Na ocasião, o responsável lembrou que boa parte dos bancos sistêmicos já possuem o produto do crédito habitacional, em geral, sendo, contudo, a primeira vez que surge o regime especial com taxa de juros bonificados e um prazo mais alargado no pagamento.

Entretanto, citou a taxa de juros e a falta de capacidade de os clientes apresentarem uma determinada hipoteca como as principais condicionantes para a limitação na concessão de mais crédito habitacional em Angola.

Além das referidas individualidades, o debate contou também com o economista Daniel Sapateiro, assim como o presidente da Associação dos Profissionais Imobiliários de Angola (APIMA), Cleber Corrêia, que consideram valiosa a concessão do crédito habitacional.

Início da cedência do crédito habitacional

Segundo o Aviso do Banco Central, que estabelece o Regime Especial de Crédito à Habitação, o prazo de solicitação do financiamento vai de Junho de 2022 até final de Maio de 2027.

O documento informa que o crédito concedido ao abrigo deste regime deve ser o único garantido pelo imóvel, não sendo permitida a contratação de outros créditos bancários para o seu financiamento, mesmo em condições diferentes e noutros bancos comerciais.

O aviso, que fixa um desconto de até 40% do rendimento de cada beneficiário, estabelece a taxa de juro em 7%, para empréstimos de até 100 milhões de kwanzas (quando existem dois beneficiários do empréstimo ou um com garantias suficientes) e até Kz 50 milhões (quando só existe um beneficiário).

Depois disso, na remuneração do crédito, é adoptada uma taxa variável constituída pelo juro de referência do mercado interbancário, revista mensalmente, podendo ser acrescida de uma margem máxima de 1%, sem exceder o limite de sete por cento/ano.

A maturidade do empréstimo é de 25 anos, não podendo exceder os 30 anos, em caso de reestruturação do crédito, de acordo com o documento. Para o caso dos promotores imobiliários de projectos habitacionais, o aviso mantém o prazo de reembolso em três anos e juros de 10 por cento.

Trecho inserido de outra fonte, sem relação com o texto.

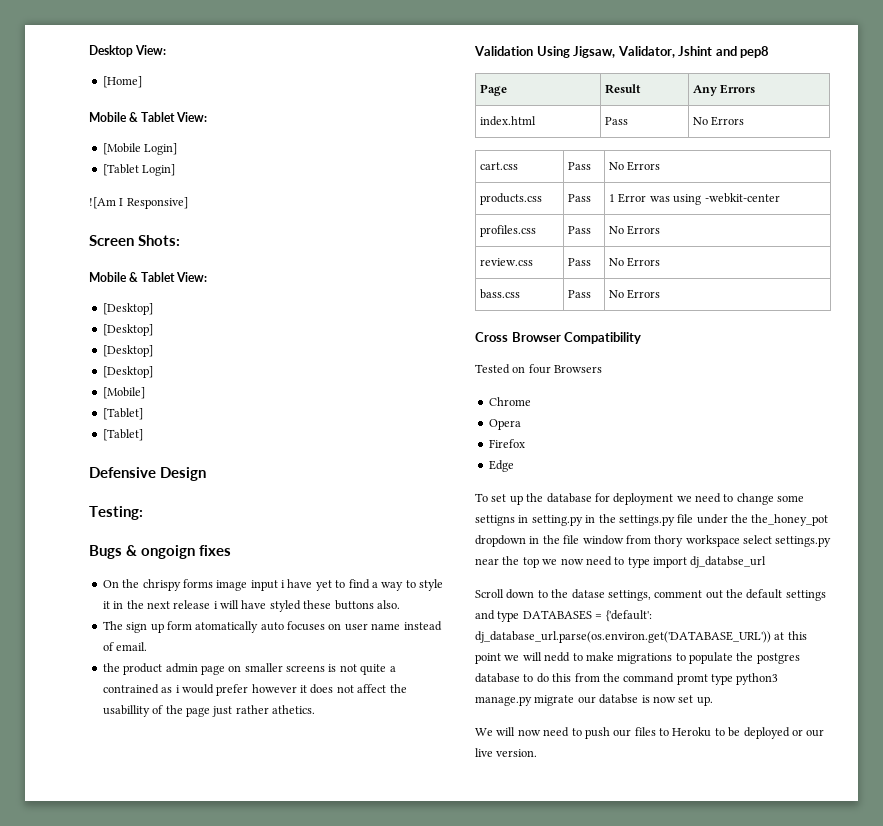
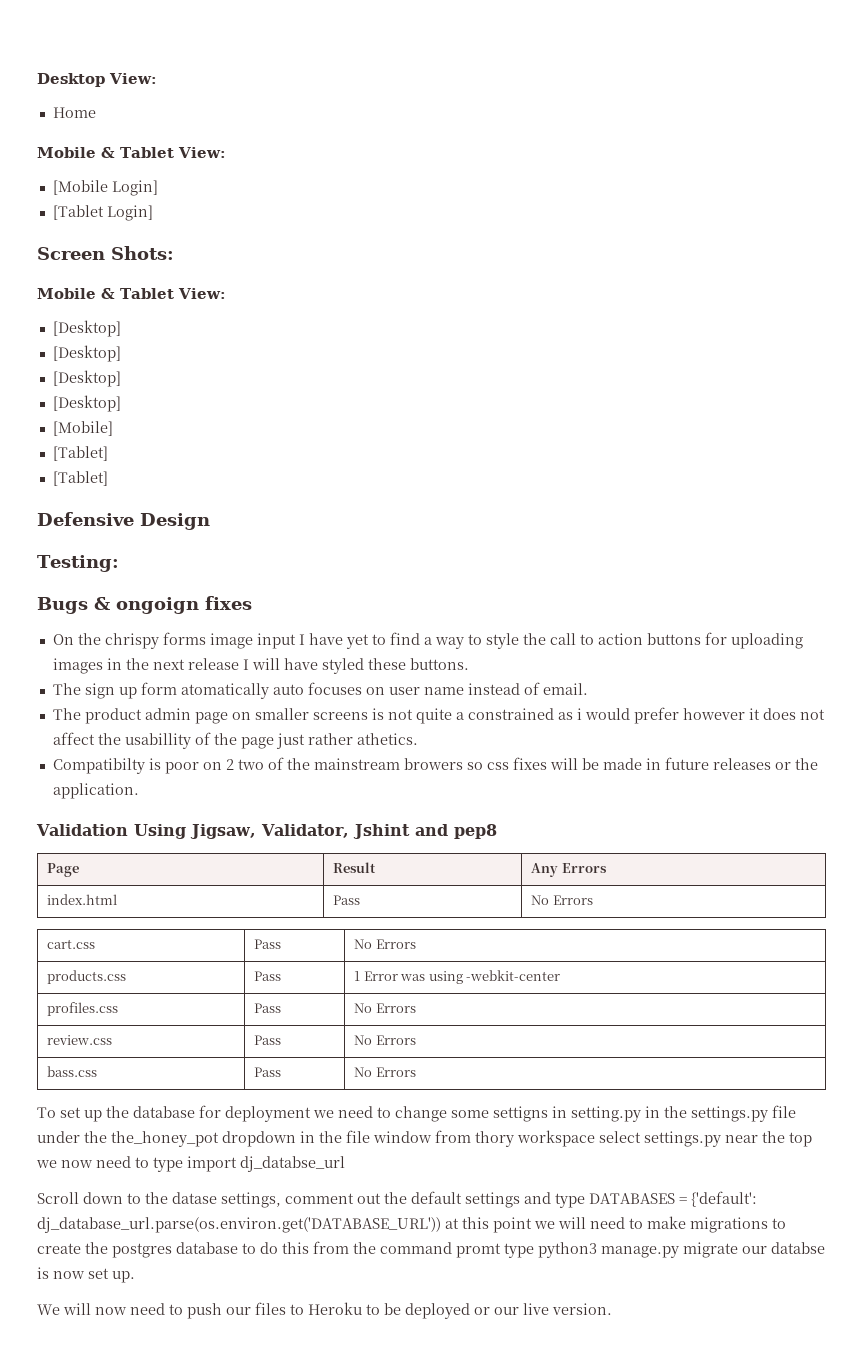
- [Home]
+ Home
- ![Am I Responsive]
- On the chrispy forms image input i have yet to find a way to style it in the next release i will have styled these buttons also.
+ On the chrispy forms image input I have yet to find a way to style the call to action buttons for uploading images in the next release I will have styled these buttons.
- the product admin page on smaller screens is not quite a contrained as i would prefer however it does not affect the usabillity of the page just rather athetics.
+ The product admin page on smaller screens is not quite a constrained as i would prefer however it does not affect the usabillity of the page just rather athetics.
+ Compatibilty is poor on 2 two of the mainstream browers so css fixes will be made in future releases or the application.
- Cross Browser Compatibility
- Tested on four Browsers
- Chrome
- Opera
- Firefox
- Edge
- Scroll down to the datase settings, comment out the default settings and type DATABASES = {'default': dj_database_url.parse(os.environ.get('DATABASE_URL')) at this point we will nedd to make migrations to populate the postgres database to do this from the command promt type python3 manage.py migrate our databse is now set up.
+ Scroll down to the datase settings, comment out the default settings and type DATABASES = {'default': dj_database_url.parse(os.environ.get('DATABASE_URL')) at this point we will need to make migrations to create the postgres database to do this from the command promt type python3 manage.py migrate our databse is now set up.

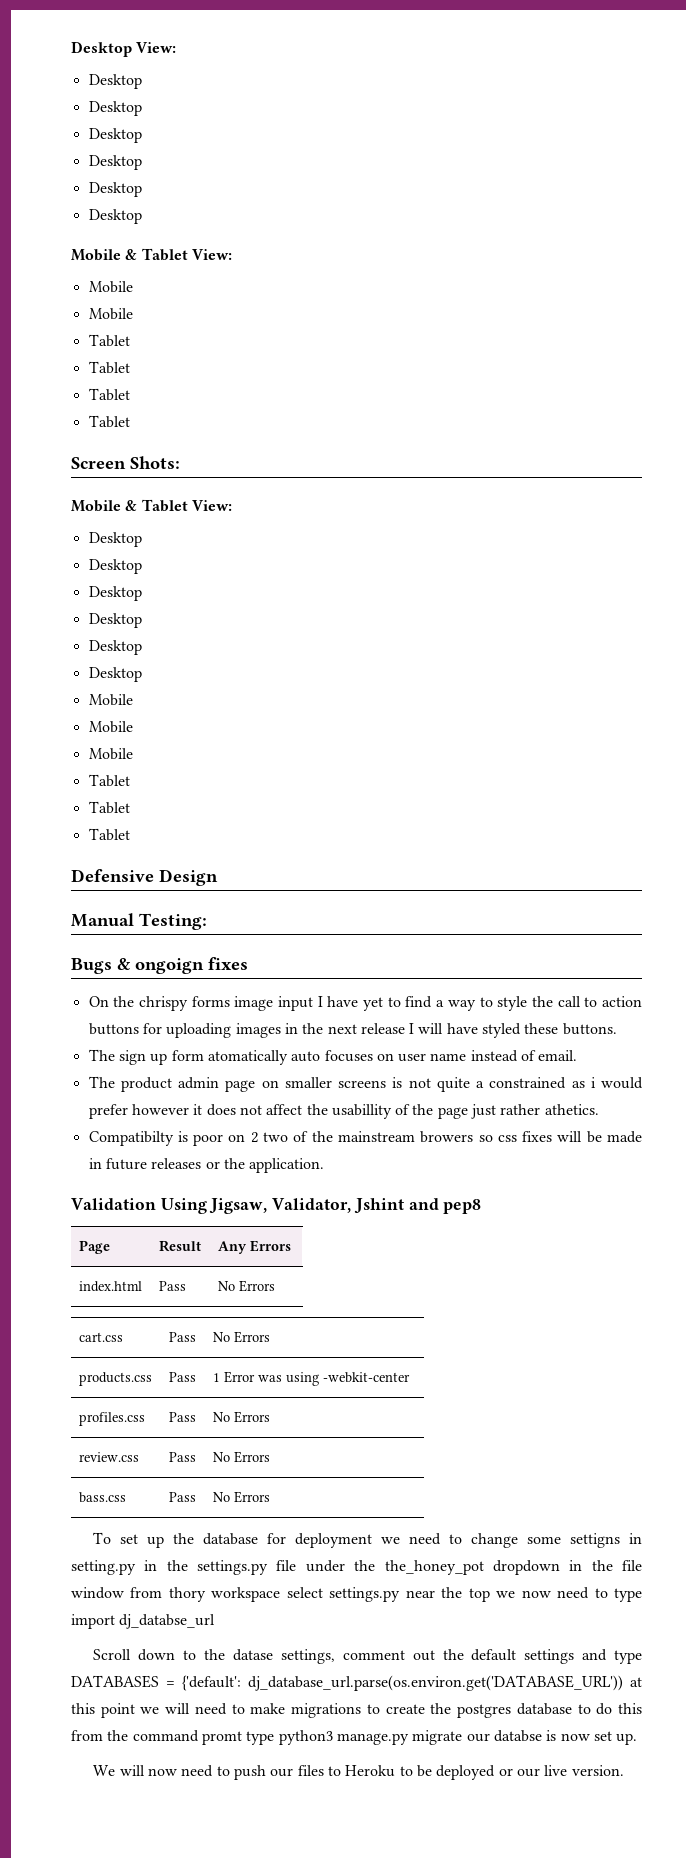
  Desktop View:
- Home
+ Desktop
+ Desktop
+ Desktop
+ Desktop
+ Desktop
+ Desktop
  Mobile & Tablet View:
- [Mobile Login]
- [Tablet Login]
+ Mobile
+ Mobile
+ Tablet
+ Tablet
+ Tablet
+ Tablet
  Screen Shots:
  Mobile & Tablet View:
- [Desktop]
- [Desktop]
- [Desktop]
- [Desktop]
- [Mobile]
- [Tablet]
- [Tablet]
+ Desktop
+ Desktop
+ Desktop
+ Desktop
+ Desktop
+ Desktop
+ Mobile
+ Mobile
+ Mobile
+ Tablet
+ Tablet
+ Tablet
- Testing:
+ Manual Testing:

As solicitações de financiamento devem coincidir com os cinco anos de vigência desta facilidade de crédito, entre 2022 e 2027.

É exigido aos promotores, a construção de projectos que incluem casas de várias tipologias e valores, desde que inferiores ao máximo de 100 milhões de kwanzas, assim como serem sociedades constituídas ao abrigo da legislação comercial angolana, tendo a contabilidade organizada e a situação fiscal regular.

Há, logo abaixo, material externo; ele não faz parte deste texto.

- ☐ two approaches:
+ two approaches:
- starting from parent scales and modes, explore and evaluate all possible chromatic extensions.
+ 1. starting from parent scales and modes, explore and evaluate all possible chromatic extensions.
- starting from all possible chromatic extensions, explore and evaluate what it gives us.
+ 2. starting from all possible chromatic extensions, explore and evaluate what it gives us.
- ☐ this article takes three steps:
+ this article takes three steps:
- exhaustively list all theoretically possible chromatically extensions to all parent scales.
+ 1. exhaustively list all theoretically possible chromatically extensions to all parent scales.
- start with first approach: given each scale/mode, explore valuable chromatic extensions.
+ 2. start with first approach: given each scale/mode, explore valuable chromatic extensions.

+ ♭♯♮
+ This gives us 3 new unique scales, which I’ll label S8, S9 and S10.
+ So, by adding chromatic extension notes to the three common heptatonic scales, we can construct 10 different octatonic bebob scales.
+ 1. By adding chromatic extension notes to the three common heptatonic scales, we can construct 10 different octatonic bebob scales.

Ainda no quadro do referido Aviso, os imóveis elegíveis são apenas os construídos depois do ano 2012 e que sejam adquiridos directamente ao promotor de um projecto habitacional.

O BNA declara ter elaborado o Aviso para promover a construção de imóveis para habitação e condições para que os clientes dos bancos possam obter créditos à habitação compatíveis com os rendimentos auferidos.

Acrescenta ter optado, como forma de compensar os bancos comerciais pelo subsídio da taxa de juro oferecida aos clientes, pela dedução dos valores financiados das reservas obrigatórias, possibilitando a rentabilização desses fundos.